Aviva Chomsky, one of the country's leading historians of Latin America and a prize-winning author, is Pomona College's Ena H. Thompson Visiting Professor of History this semester. Chomsky, who is a professor of history at Salem State University in Massachusetts, focuses her research on Latin American immigrant workers in the U.S. and migrant workers in Latin America.

Working for the United Farm Workers of America union in 1976-77 and living in Spain heavily impacted her scholarly focus. Chomsky, who considers herself a labor historian, says, "I credit [working with UFWA] with sparking my interest in the Spanish language, in migrant workers and immigration, in labor history, in social movements and labor organizing, in multinationals and their workers, in how global economic forces affect individuals, and how people collectively organize for social change."

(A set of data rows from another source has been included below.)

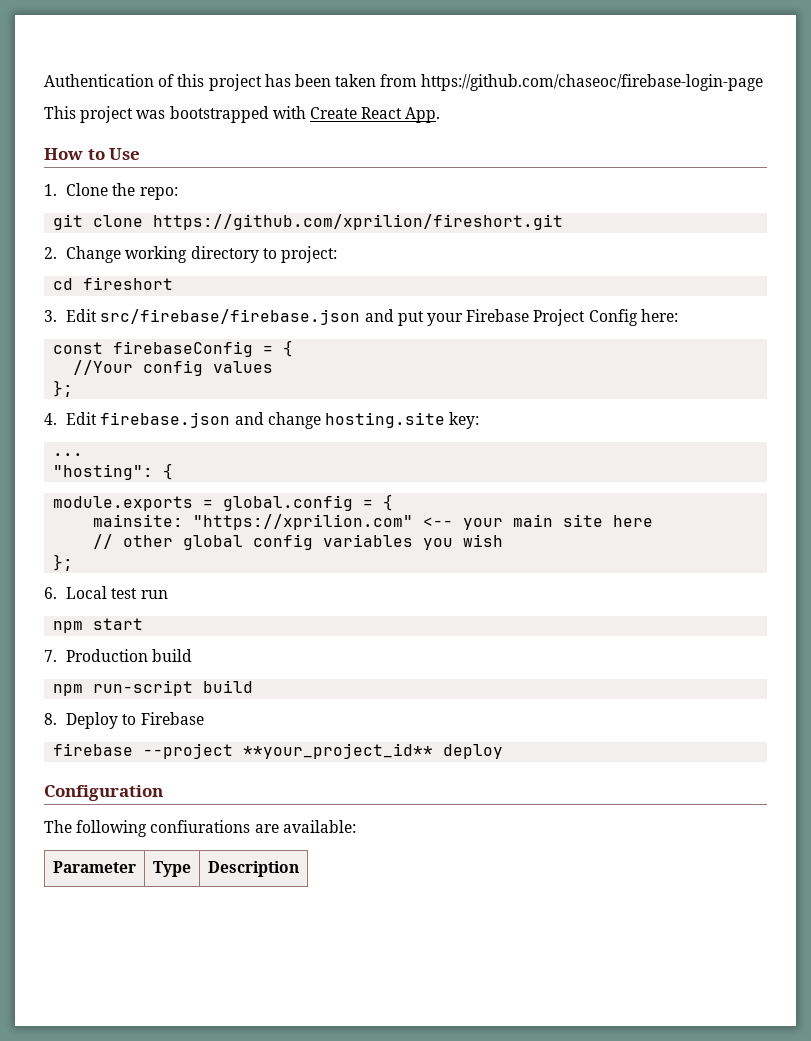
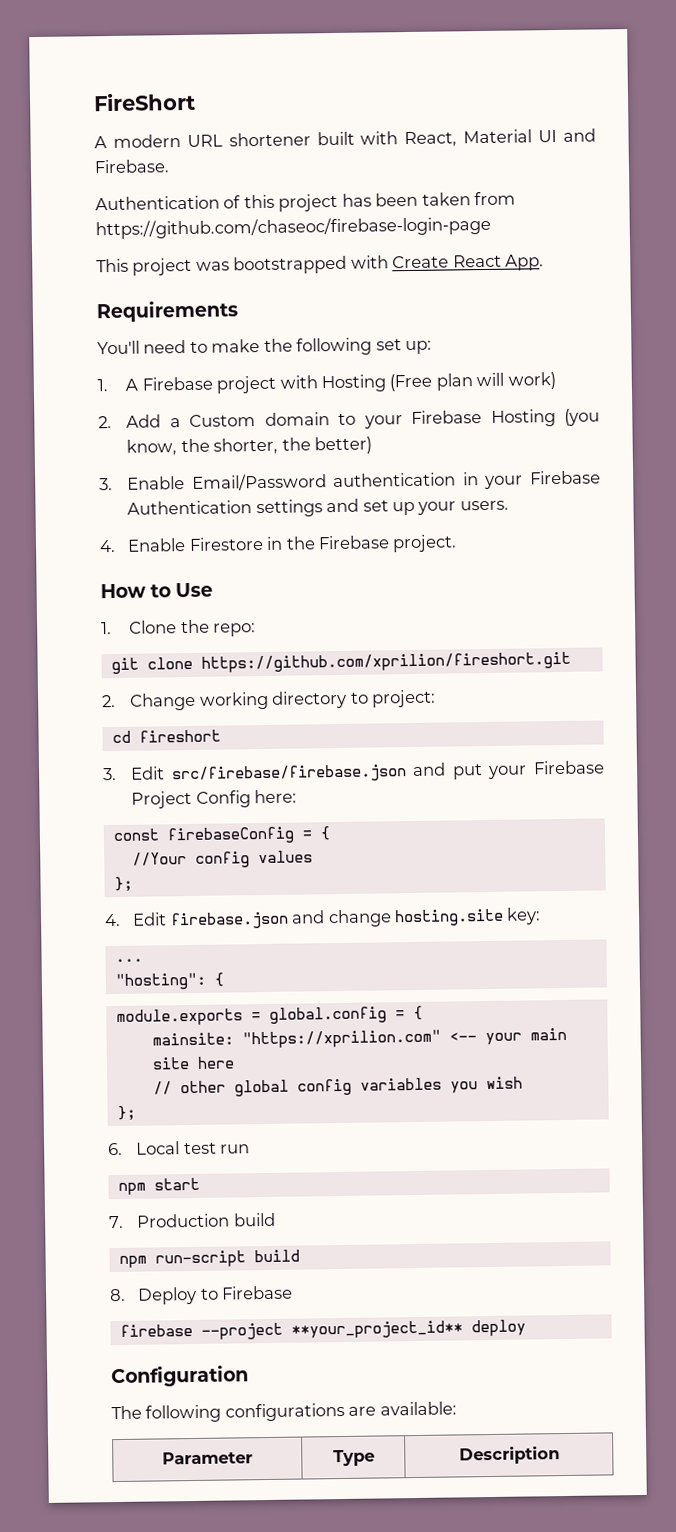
+ FireShort
+ A modern URL shortener built with React, Material UI and Firebase.
+ Requirements
+ You'll need to make the following set up:
+ 1. A Firebase project with Hosting (Free plan will work)
+ 2. Add a Custom domain to your Firebase Hosting (you know, the shorter, the better)
+ 3. Enable Email/Password authentication in your Firebase Authentication settings and set up your users.
+ 4. Enable Firestore in the Firebase project.
- The following confiurations are available:
+ The following configurations are available:

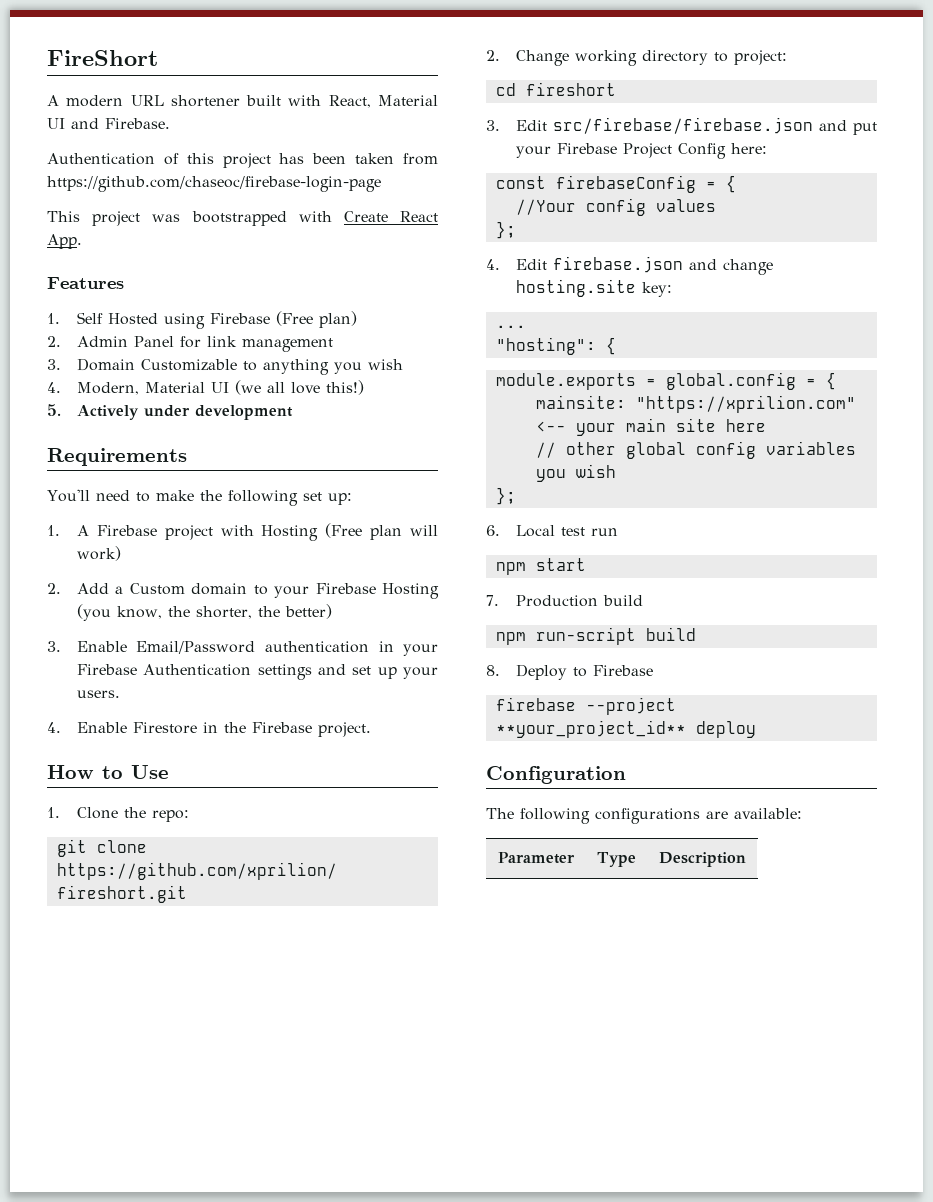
+ Features
+ 1. Self Hosted using Firebase (Free plan)
+ 2. Admin Panel for link management
+ 3. Domain Customizable to anything you wish
+ 4. Modern, Material UI (we all love this!)
+ 5. Actively under development

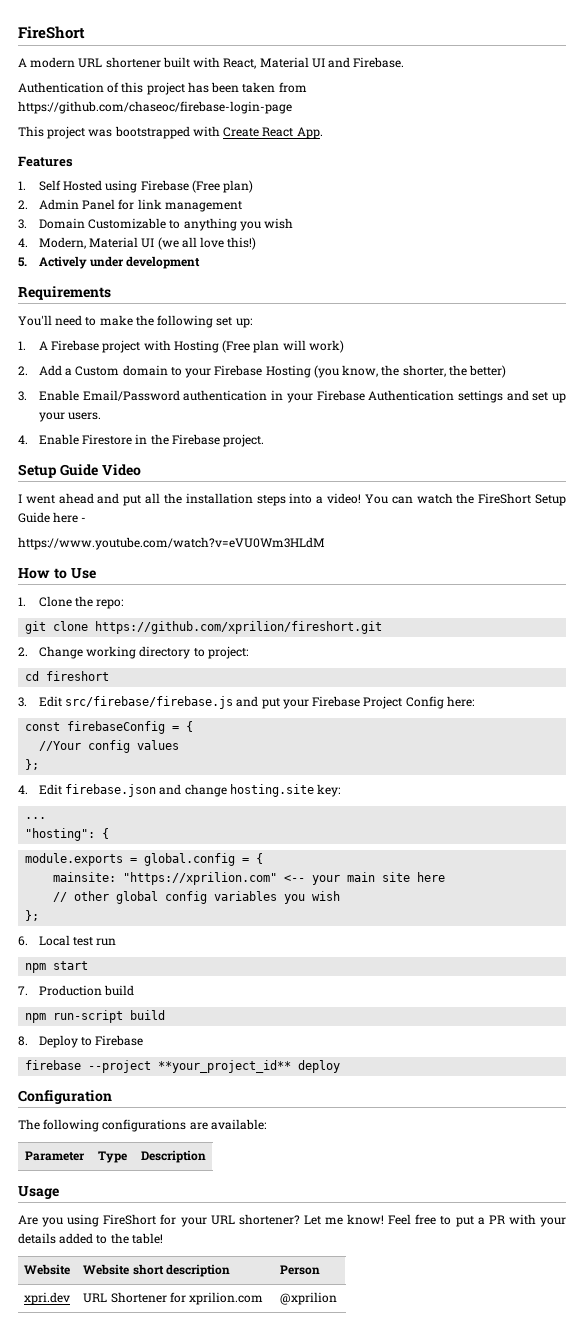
+ Setup Guide Video
+ I went ahead and put all the installation steps into a video! You can watch the FireShort Setup Guide here -
+ https://www.youtube.com/watch?v=eVU0Wm3HLdM
- 3. Edit src/firebase/firebase.json and put your Firebase Project Config here:
+ 3. Edit src/firebase/firebase.js and put your Firebase Project Config here:
+ Usage
+ Are you using FireShort for your URL shortener? Let me know! Feel free to put a PR with your details added to the table!
+ Website | Website short description | Person
+ xpri.dev | URL Shortener for xprilion.com | @xprilion

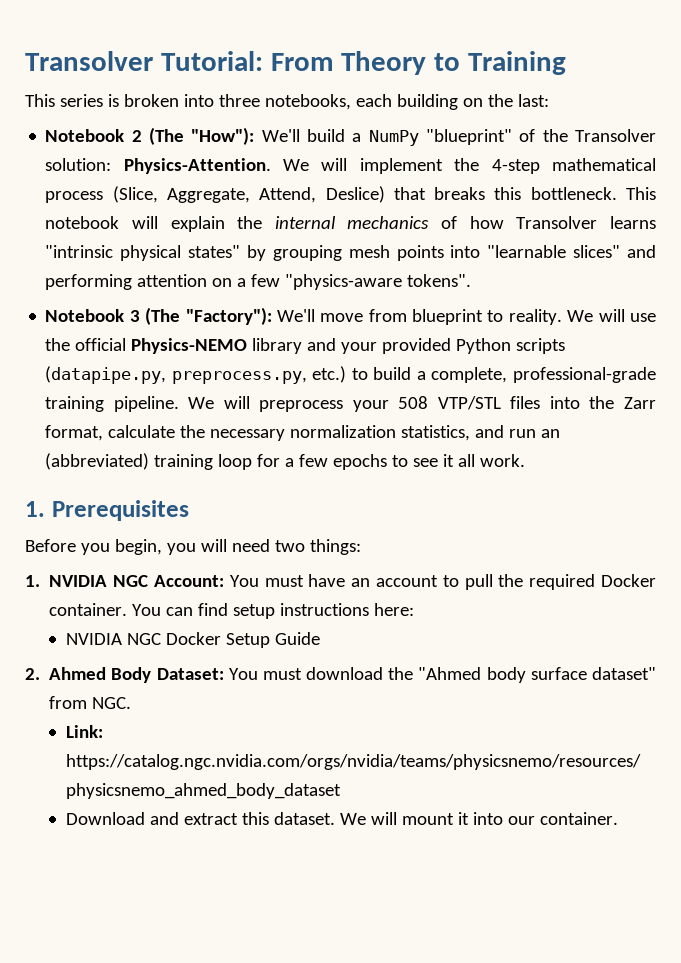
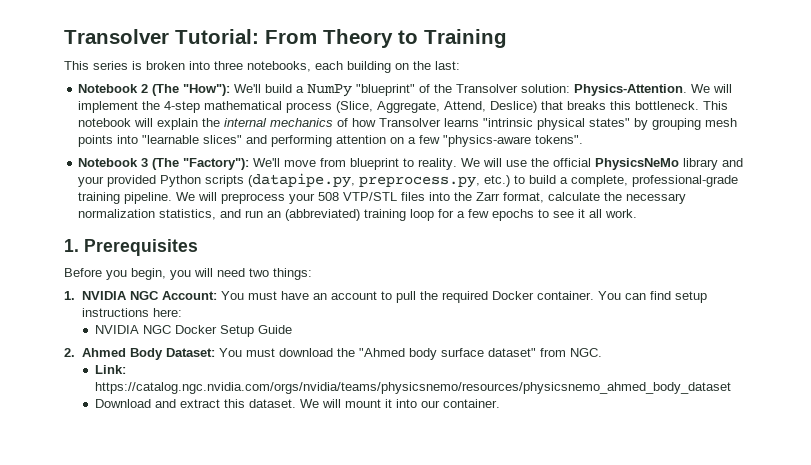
- We will use the official Physics-NEMO library and your provided Python scripts (datapipe.py, preprocess.py, etc.) to build a complete, professional-grade training pipeline.
+ We will use the official PhysicsNeMo library and your provided Python scripts (datapipe.py, preprocess.py, etc.) to build a complete, professional-grade training pipeline.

She began to study Latin America in earnest in the 1980s during the Nicaraguan revolution and the wars in El Salvador and Guatemala. "As I learned more about it, [I was] appalled by what the United States was doing, and by the fact that I had previously had no idea about the long history of U.S. involvement in the region.  It was to remedy my embarrassing ignorance that I decided to go to graduate school in history."

Chomsky has been working for the past 10 years with communities affected by coal mining in Colombia. In February she will travel to the Afro-Colombian village of Roche in Bogota as an international observer in negotiations between the Cerrejón multinational coal mining company and the community that the company is trying to relocate, members of which are asking for more just compensation before leaving.

Chomsky is teaching two courses this semester, Latin America Since Independence and Mexico-United States Border, and says she is eager to work with Pomona students. "I expect to find a very different kind of diversity at Pomona from where I teach at Salem State. At Salem State, I have a wide range of ages and a wide range of motivation and abilities. At Pomona, I expect I'll have mostly traditional-age college students, and I expect they will be consistently motivated and prepared for college. But perhaps surprisingly, Pomona has much more racial and ethnic diversity than Salem State does.  I am looking forward very much to working with more Latino students."

Pomona College Professor of History Victor Silverman says of Chomsky: "Her combination of cutting-edge scholarship and social engagement will help students, faculty, and the wider community grapple with some of the most important issues in our society today—particularly, migration, environment, labor, and cross-cultural interactions. Her classes and public talks promise to further the important discussions taking place on campus about these issues."

Chomsky will deliver two talks as part of the College's Oldenborg Lunch Colloquium noon lecture series: "Undocumented: The Theory and Practice of Illegality" on Feb. 28 and "The People Behind Colombian Coal:  Social Impacts of Mining and ‘Development' in Latin America" on April 4.

Chomsky's recent books include: A History of the Cuban Revolution (2011); Linked Labor Histories: New England, Colombia, and the Making of a Global Working Class (2008); The People Behind Colombian Coal: Mining, Multinationals and Human Rights (2007); and "They Take Our Jobs!" And Twenty Other Myths about Immigration (2007).

Currently, Chomsky is working on two forthcoming books, What Part of Illegal Do You Understand? and a book on the history of international solidarity in the Americas. The Cuban edition of They Take Our Jobs! will be released in February and she will travel to the Havana Book Fair for its launch.